START EXTRACTED MATERIAL
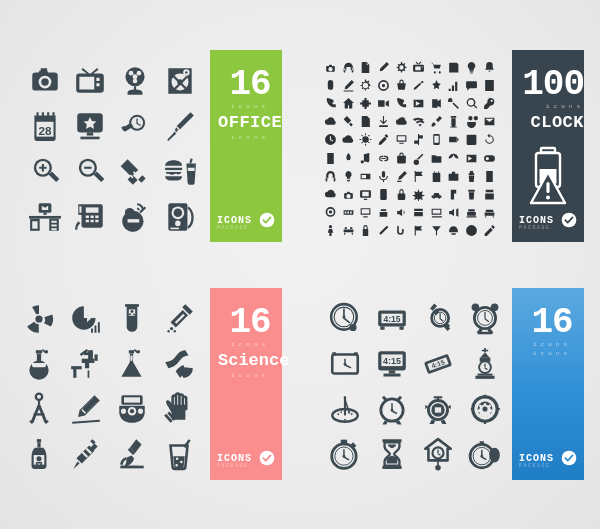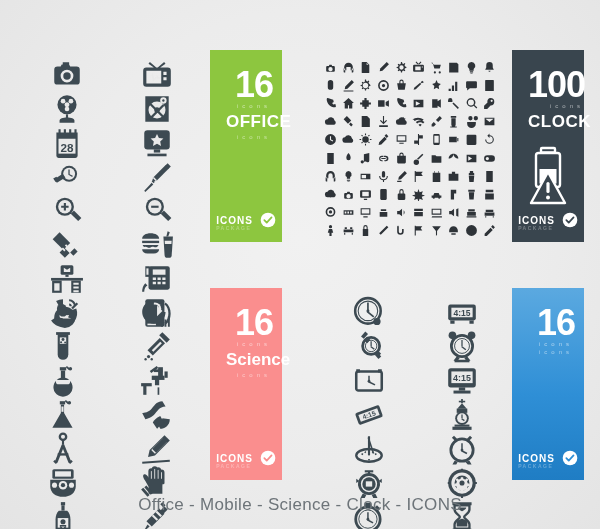--- a/index.html
+++ b/index.html
@@ -13,21 +13,21 @@
   
   .page{
     position:absolute;inset:0;
     background:
       radial-gradient(ellipse at 50% 45%, #f1f1f1 0%, #ececec 55%, #e4e4e4 100%);
   }
   .quadrant{position:absolute;}
   
   .grid4{
     display:grid;
-    grid-template-columns:repeat(2,1fr);
+    grid-template-columns:repeat(4,1fr);
     grid-template-rows:repeat(4,1fr);
     align-items:center;
     justify-items:center;
   }
   .ico{
     width:34px;height:34px;
     display:flex;align-items:center;justify-content:center;
     color:#3d4a52;
   }
   .ico svg{display:block;width:100%;height:100%;fill:#3d4a52;}
@@ -39,22 +39,23 @@
     align-items:center;justify-items:center;
   }
   .ico-s{width:13px;height:13px;display:flex;align-items:center;justify-content:center;}
   .ico-s svg{display:block;width:100%;height:100%;fill:#2e3338;}
 
   
   .banner{
     position:absolute;
     color:#fff;
     box-sizing:border-box;
-    padding:18px 0 0 16px;
+    padding:18px 0 0 8px;
     text-align:center;
+    font-family:Liberation Mono, monospace;
   }
   .banner .num{
     font-size:36px;
     font-weight:bold;
     line-height:0.95;
     letter-spacing:-1px;
     color:#fff;
   }
   .banner .num-sub{
     font-size:6px;
@@ -1171,15 +1172,14 @@
       </span>
       <span class="check">
         <svg viewBox="0 0 24 24">
             <circle cx="12" cy="12" r="11" fill="#fff"></circle>
             <path d="M6.5 12.2l3.6 3.6 7.2-7.6" stroke="#2f8fd6" stroke-width="2.6" fill="none" stroke-linecap="round" stroke-linejoin="round"></path>
           </svg>
       </span>
     </div>
   </div>
 
-  <div class="caption">Office -  Mobile - Science - Clock - ICONS</div>
 
 </div>
 
 </body></html>

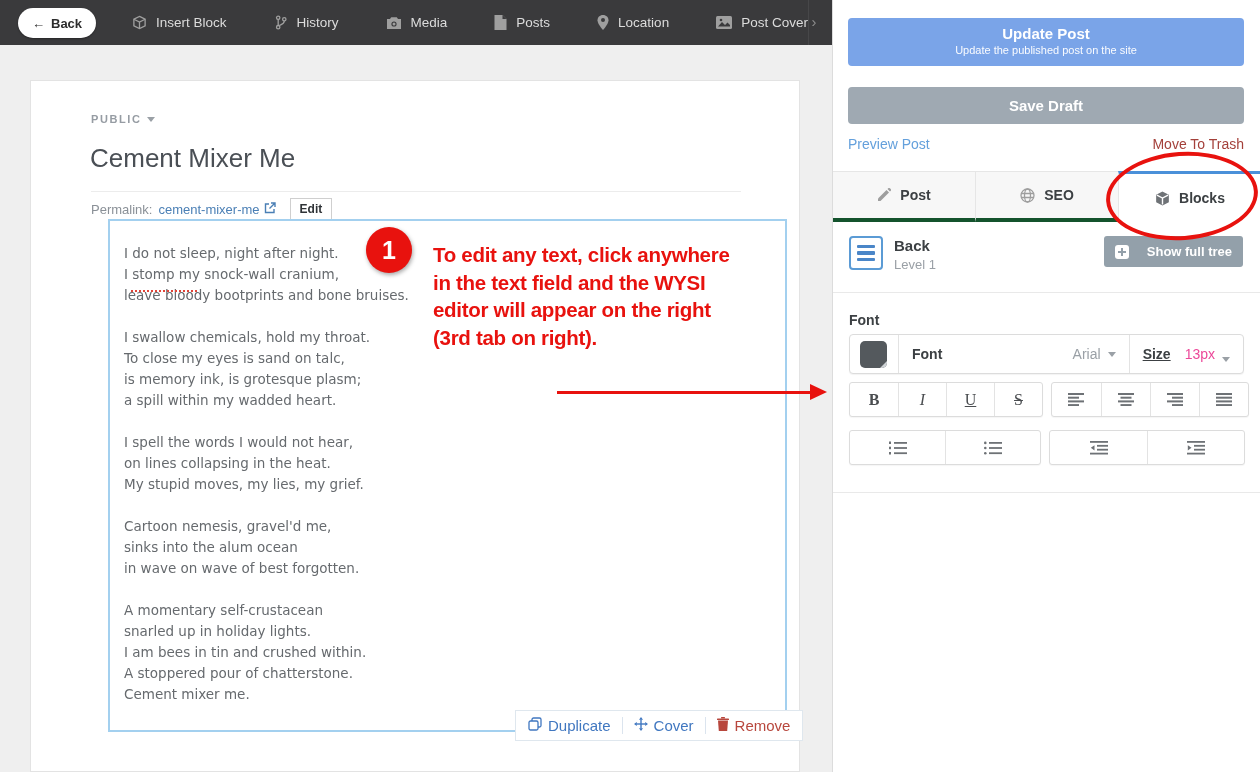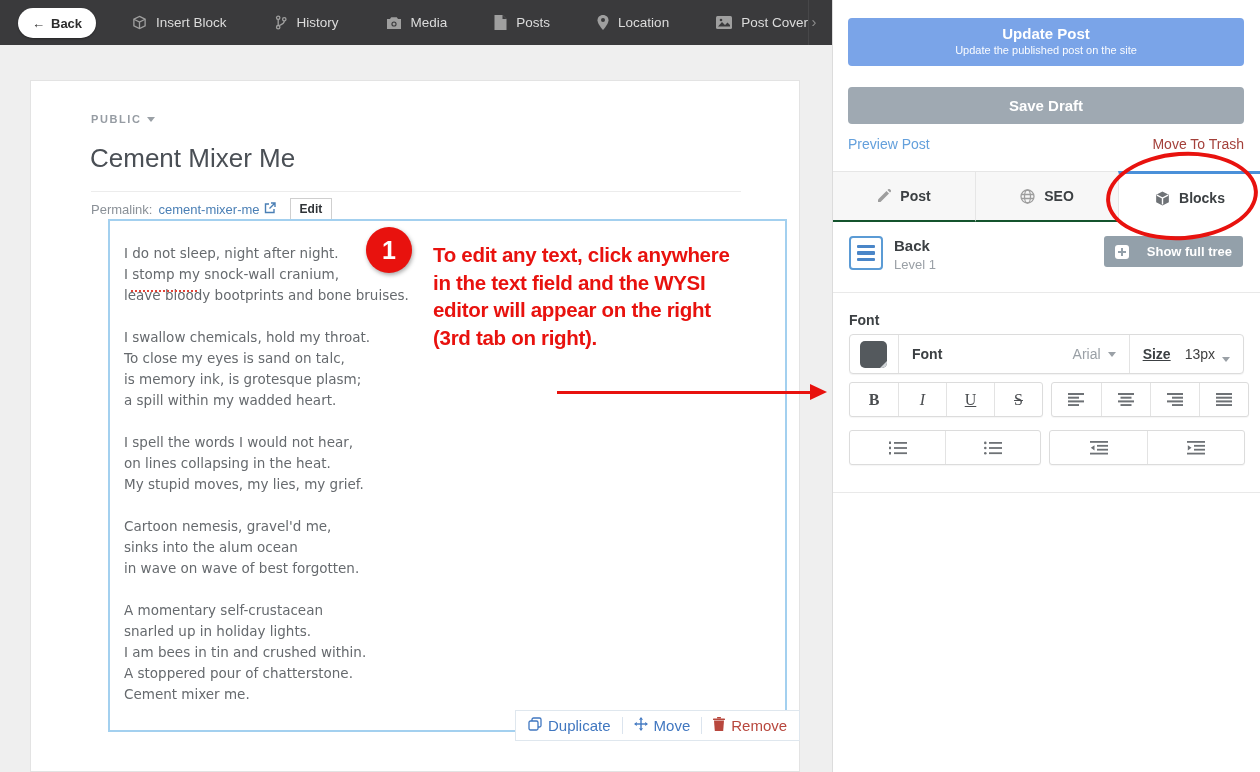--- a/index.html
+++ b/index.html
@@ -86,21 +86,21 @@
   .update-sub { font-size:11px; margin-top:2px; color:rgba(255,255,255,.96); }
   .save-draft {
     position:absolute; left:15px; top:87px; width:396px; height:37px; background:#9fa9b2; border-radius:4px;
     color:#fff; font-size:15px; font-weight:700; text-align:center; line-height:37px; cursor:pointer;
   }
   .preview-link { position:absolute; left:15px; top:136px; font-size:14px; color:#64a0dc; cursor:pointer; }
   .trash-link { position:absolute; right:16px; top:136px; font-size:14px; color:#a4403a; cursor:pointer; }
 
   .tabs { position:absolute; left:0; top:171px; width:428px; height:51px; display:flex; }
   .tab {
-    flex:1; background:#f7f7f7; border-top:1px solid #e6e6e6; border-bottom:2px solid #14532d;
+    flex:1; background:#f7f7f7; border-top:1px solid #e6e6e6; border-bottom:4px solid #14532d;
     display:flex; align-items:center; justify-content:center; gap:9px;
     font-size:14px; font-weight:700; color:#3c4043; cursor:pointer;
   }
   .tab + .tab { border-left:1px solid #e6e6e6; }
   .tab.active { background:#fff; border-top:3px solid #4a90d9; border-bottom:none; }
   .tab-icon { color:#9e9e9e; display:flex; }
 
   .hamburger-box {
     position:absolute; left:16px; top:236px; width:34px; height:34px; border:2px solid #5b9bd5; border-radius:4px;
     display:flex; flex-direction:column; justify-content:center; align-items:center; gap:3px; cursor:grab; background:#fff;
@@ -125,21 +125,21 @@
     border:1px solid #dcdcdc; border-radius:4px; display:flex; align-items:center;
     box-shadow:0 1px 1px rgba(0,0,0,.05); font-size:14px;
   }
   .swatch { margin-left:10px; width:27px; height:27px; background:#54595d; border-radius:5px; position:relative; overflow:hidden; cursor:pointer; }
   .swatch::after { content:""; position:absolute; right:-1px; bottom:-1px;
     border-left:9px solid transparent; border-bottom:9px solid #cfd3d6; }
   .font-row .vsep { width:1px; align-self:stretch; background:#e3e3e3; margin-left:11px; }
   .font-label { margin-left:13px; font-weight:700; color:#3c4043; }
   .font-value { margin-left:auto; color:#9aa0a6; display:flex; align-items:center; gap:7px; padding-right:13px; cursor:pointer; }
   .size-label { margin-left:13px; font-weight:700; color:#3c4043;text-decoration:underline; }
-  .size-value { color:#404040; display:flex; align-items:flex-end; gap:7px; margin-left:14px; padding-right:13px; cursor:pointer; }
+  .size-value { color:#ec4899; display:flex; align-items:flex-end; gap:7px; margin-left:14px; padding-right:13px; cursor:pointer; }
 
   .btn-row { position:absolute; left:16px; display:flex; gap:8px; }
   .btn-group { display:flex; border:1px solid #dcdcdc; border-radius:3px; background:#fff; box-shadow:0 1px 1px rgba(0,0,0,.04); }
   .fmt-btn {
     width:48px; height:33px; display:flex; align-items:center; justify-content:center;
     cursor:pointer; color:#56595c;
   }
   .fmt-btn + .fmt-btn { border-left:1px solid #e3e3e3; }
   .fmt-btn.wide { width:95px; }
   .fmt-btn.wide2 { width:97px; }
@@ -284,21 +284,21 @@
     </span>
     <span class="ba-sep"></span>
     <span class="block-action blue">
       <span>
         <svg width="14" height="14" viewBox="0 0 14 14" fill="#4077c0">
             <path d="M7 0 9 2.8H5zM7 14 5 11.2h4zM0 7 2.8 5v4zM14 7 11.2 9V5z"></path>
             <path d="M6.3 2.5h1.4v9H6.3z"></path>
             <path d="M2.5 6.3h9v1.4h-9z"></path>
           </svg>
       </span>
-      <span>Move</span>
+      <span>Cover</span>
     </span>
     <span class="ba-sep"></span>
     <span class="block-action red">
       <span>
         <svg width="12" height="14" viewBox="0 0 12 14" fill="#b8473d">
             <path d="M1 3.5h10l-.8 10.5H1.8z"></path>
             <rect x="0" y="1.5" width="12" height="1.6" rx="0.6"></rect>
             <rect x="4" y="0" width="4" height="1.6" rx="0.6"></rect>
           </svg>
       </span>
END EXTRACTED MATERIAL
**WHAT THE TASK REQUIRES**
Collect the complete line wherever the string "text" appears in the records.

**EXERCISE RESPONSE**
     text-align:center;
     color:#fff; font-size:15px; font-weight:700; text-align:center; line-height:37px; cursor:pointer;
   .size-label { margin-left:13px; font-weight:700; color:#3c4043;text-decoration:underline; }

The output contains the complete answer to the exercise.